In the same test, Mitomycin C and cyclophosphamide induced significant increases in the frequency of damaged cells, which confirmed the validity of this assay.

Conclusion

Under the present test conditions, C6-8 alkane sulfonate, when tested up to a cytotoxic concentration of 2500 µg C6-8 alkane sulfonate /mL medium, in the absence and in the presence of metabolic activation, employing two exposure times (without S9) and one exposure time (with S9) revealed no indications of mutagenic properties with respect to chromosomal or chromatid damage.

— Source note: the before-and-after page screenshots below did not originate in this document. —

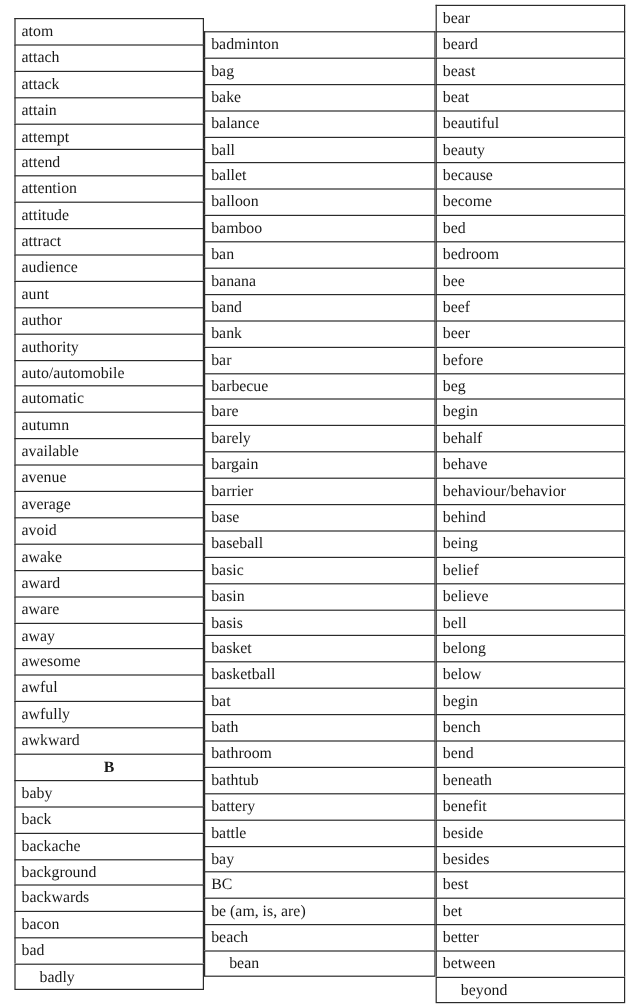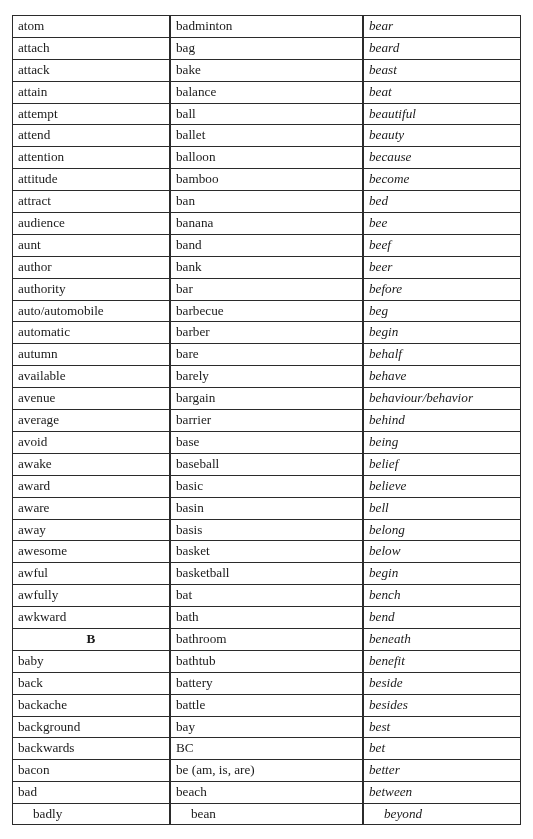"bear" .word-column.col-3 { font-style: italic -> none }
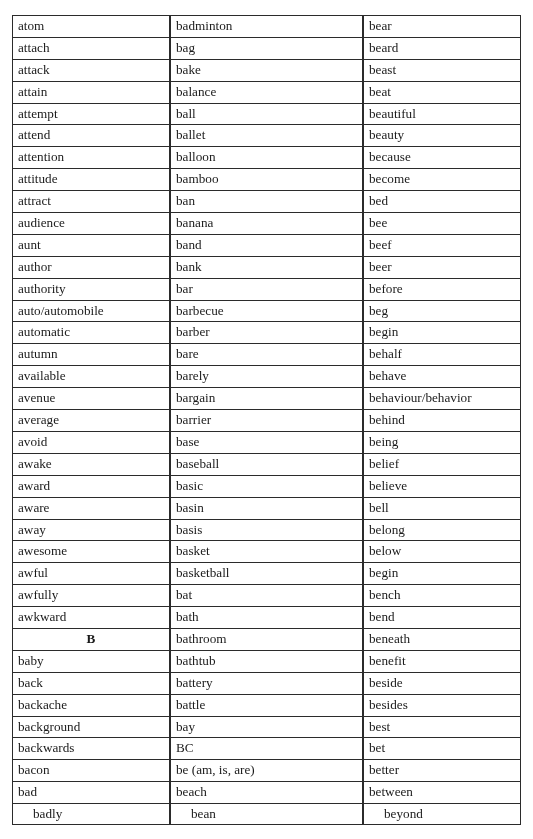"bedroom" div.word-cell { html: none -> <div>bedroom</div> }
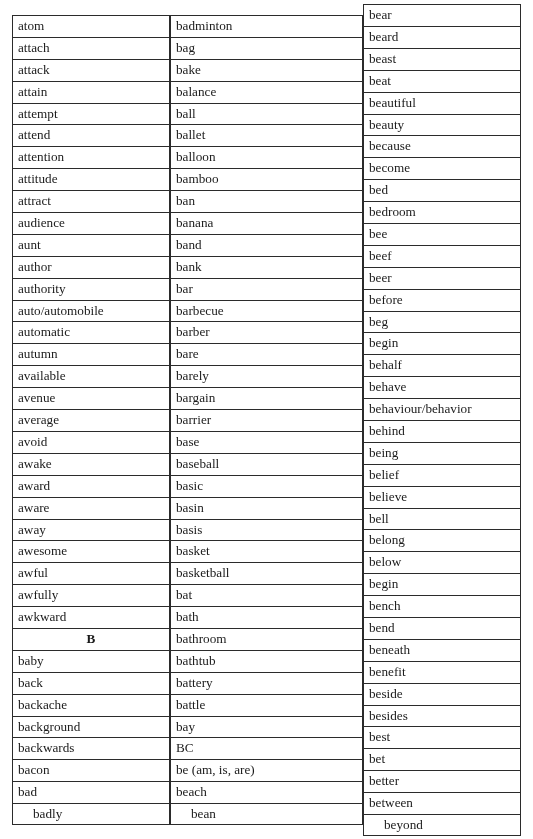"barber" div.word-cell { html: <div>barber</div> -> none }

In Vitro Mammalian Cell Gene Mutation Test

Sodium alkyl sulphate (SAS), a read-across substance for C6-8 alkane sulfonate, was tested in the mouse lymphoma L5178Y mammalian cell gene mutation assay. SAS was tested in both the absence and presence os metabolic activation (S9 -mix) at concentrations of: -S9: 3.125, 6.25, 10, 12.5, 20, 25, 30, 40, 50, 55, 60, 65, 70, 80 and 100 µg/mL, +S9: 50, 55, 60, 65, 70, 75, 80, 85, 90 and 95 µg/mL. The higher dose levels of SAS induced toxic effects in the cells but there was no enhanced mutation rate in the treated or untreated cells, either with or without metabolic activation. The positive controls induced the expected mutagenic response and therefore the test was considered to be valid. Therefore, the test substance was considered to be non-mutagenic.


Short description of key information:
Bacterial mutation assay (Ames test), in vitro chromosome aberration test in mammalian cells, in vitro mammalian cell gene mutation assay.

Endpoint Conclusion: No adverse effect observed (negative)

Justification for classification or non-classification

Based on the available data, no additional classification is proposed. All three in vitro genotoxicity assays were negative.